Ask HN: Can you recommend me a lightweight journaling tool - phakding
I am looking to keep brief notes on what I did every day. The Internet blogs are a overkill.<p>Here are my requirements:
1. Lightweight
2. Easily migratable
3. customizable look n feel<p>Nice to have:
1. uses embedded DBs like sqlite
2. written in php
3. Ability to add tags&#x2F;search by tags
======
ryanmercer
I'd just use Evernote and use Zapier or IFTTT to back up entries to
gdrive/dropbox etc. Fairly decent app functionality across
iOS/Android/Windows/Chrome OS/Mac OS. Great build in tagging, ok searchability
and even with a free account you'll still be able to add the occasional photo
or small PDF relevant to your entry.

I have my Google calendar and Automatic driving history dump to Evernote in
appropriate notebooks. The weather also gets added to my Google calendar so
gets recorded for each day.

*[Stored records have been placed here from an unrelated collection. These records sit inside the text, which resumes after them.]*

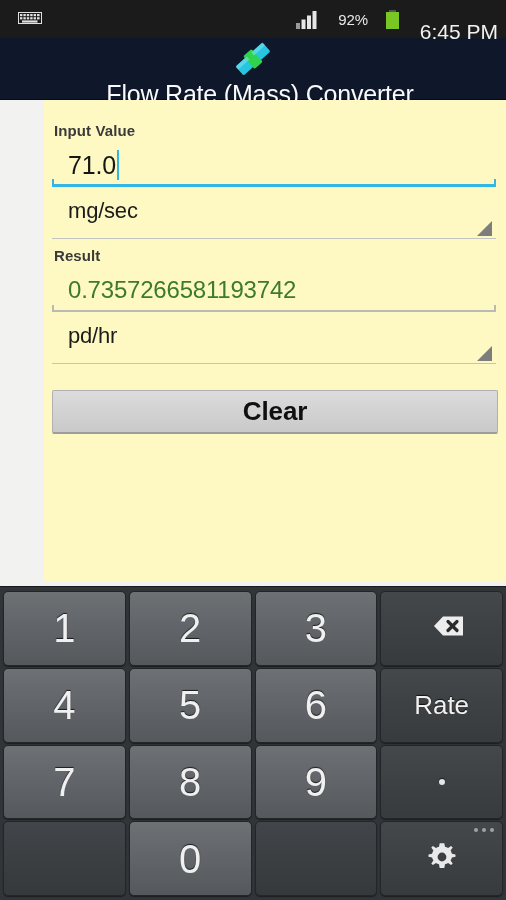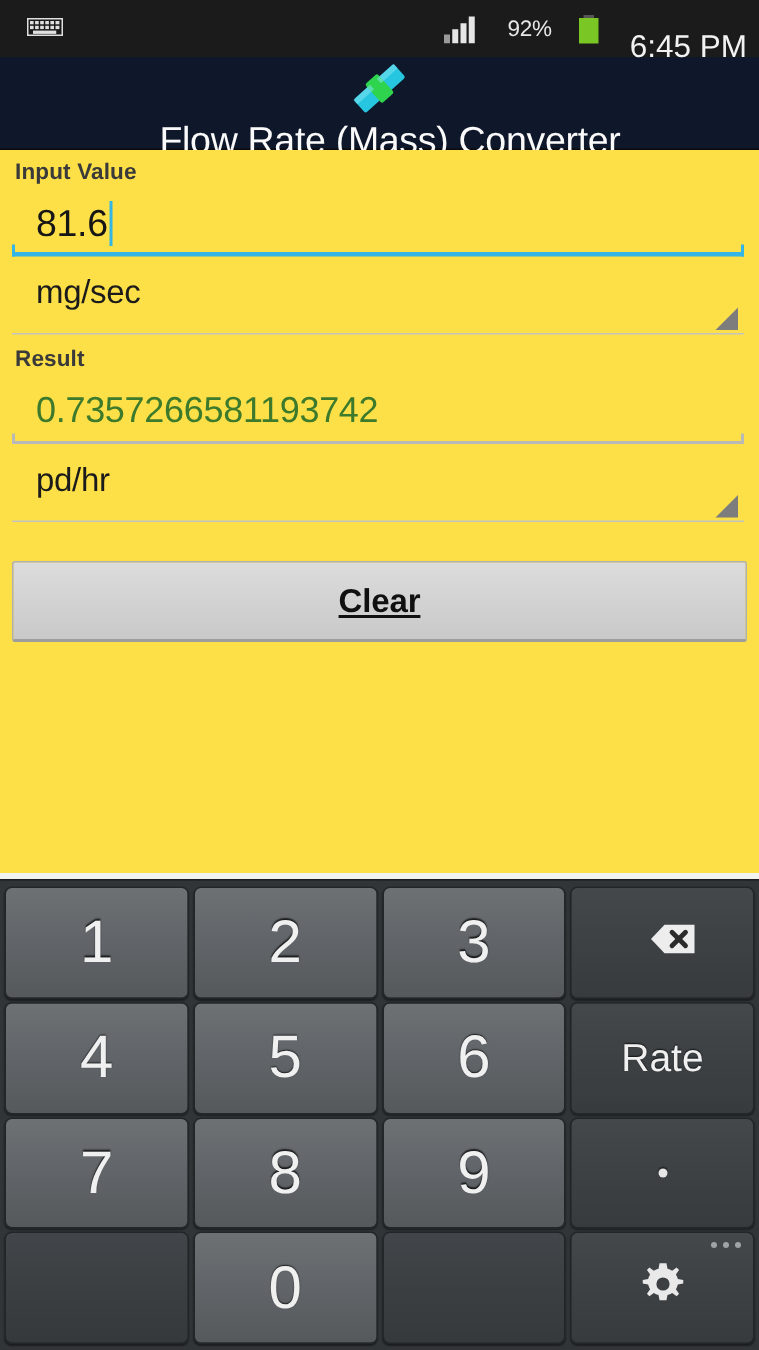"Input Value" .content { background: #fde047 -> #fef9c3; margin-left: none -> 44px; padding: 0 8px -> 16px 8px }
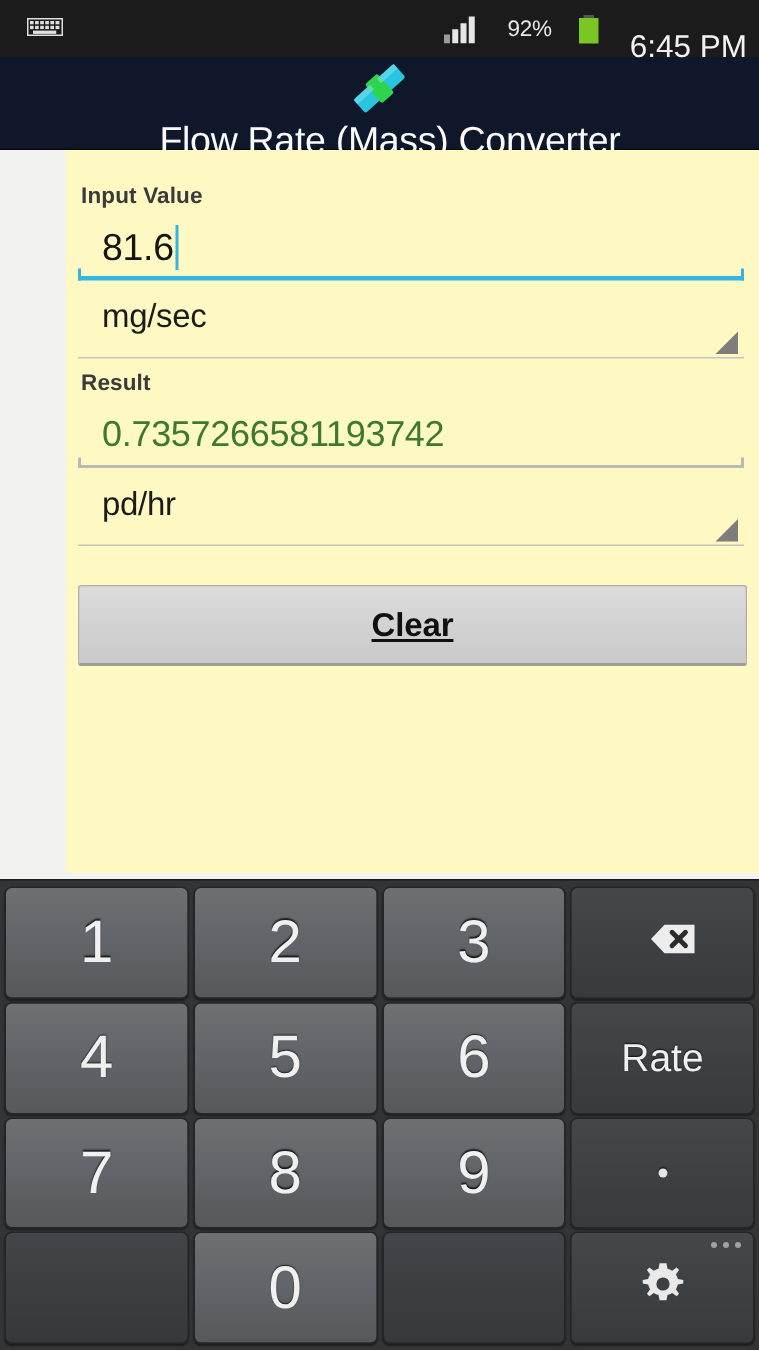"81.6" span { text: 81.6 -> 71.0 }
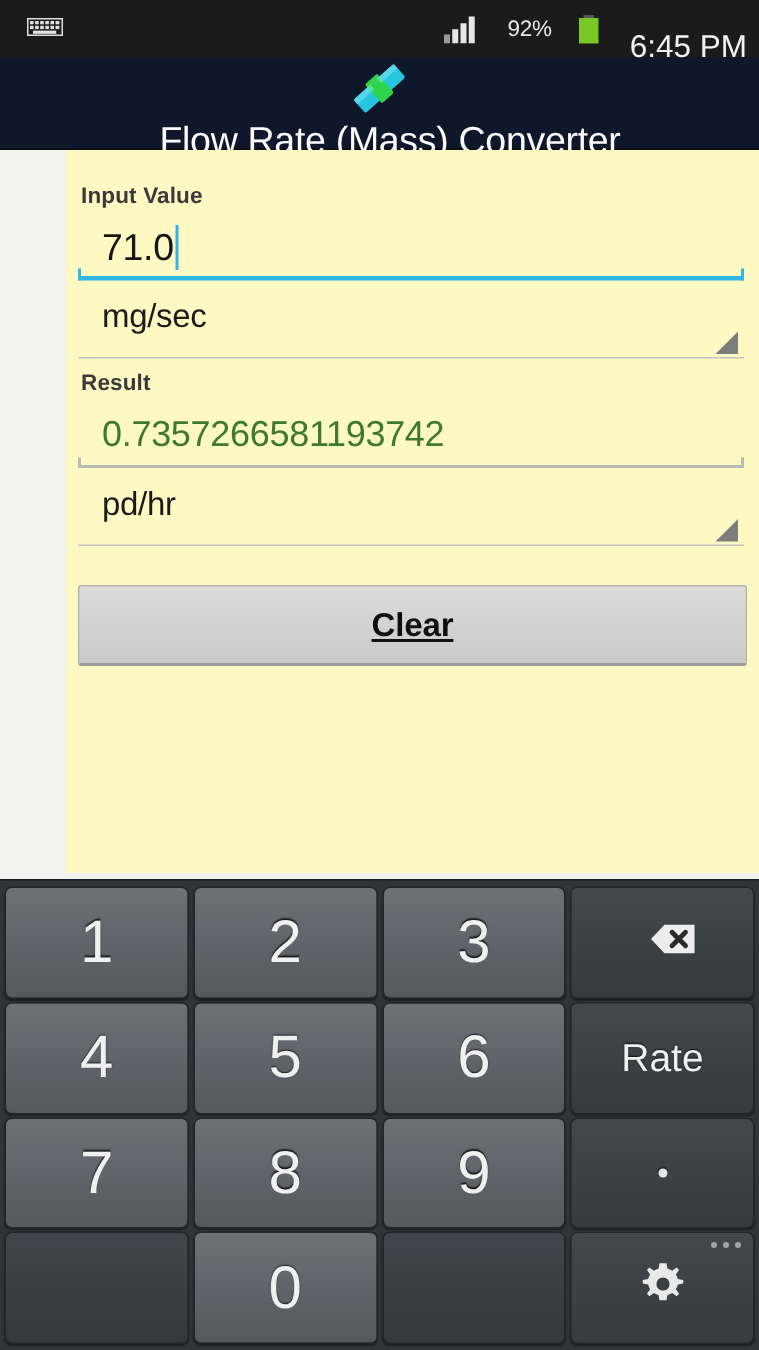"Clear" .clear-btn { font-size: 22px -> 26px; height: 54px -> 44px; text-decoration: underline -> none }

Everything gets backed up to my gdrive too as
spreadsheets.

Similarly, call logs also get backed up to my gdrive via IFTTT and I use 3
different apps to back up my SMS every 3 days which get filed a few different
places.

------
Artlav
A text file?

I tend to just write stuff grouped by category into a text file, with
timestamp tags (today is 180717). Nothing i tried was more comfortable and
portable than that.

Standard search function of text editors take care of tags and searching.
Picking a text editor is great customization.

------
jolmg
There's org-mode in emacs. I've got mine setup so that hitting `C-x d` opens
up a calendar with today as default selected. I press Enter and it visits
~/org/diary/2018-07-16.org, creating it if it doesn't exist.

------
p0d
You may like hugo and markdown for journaling.

Personally I settled running wordpress in a lxc container in my roofspace. The
little hp dual-core box runs wordpress, gitlab and a plex media server.

I think sometimes lightweight and simple becomes a pain.

------
apexol
I'll recommend Zero AM
([https://www.roastedbytes.com/zeroam/](https://www.roastedbytes.com/zeroam/))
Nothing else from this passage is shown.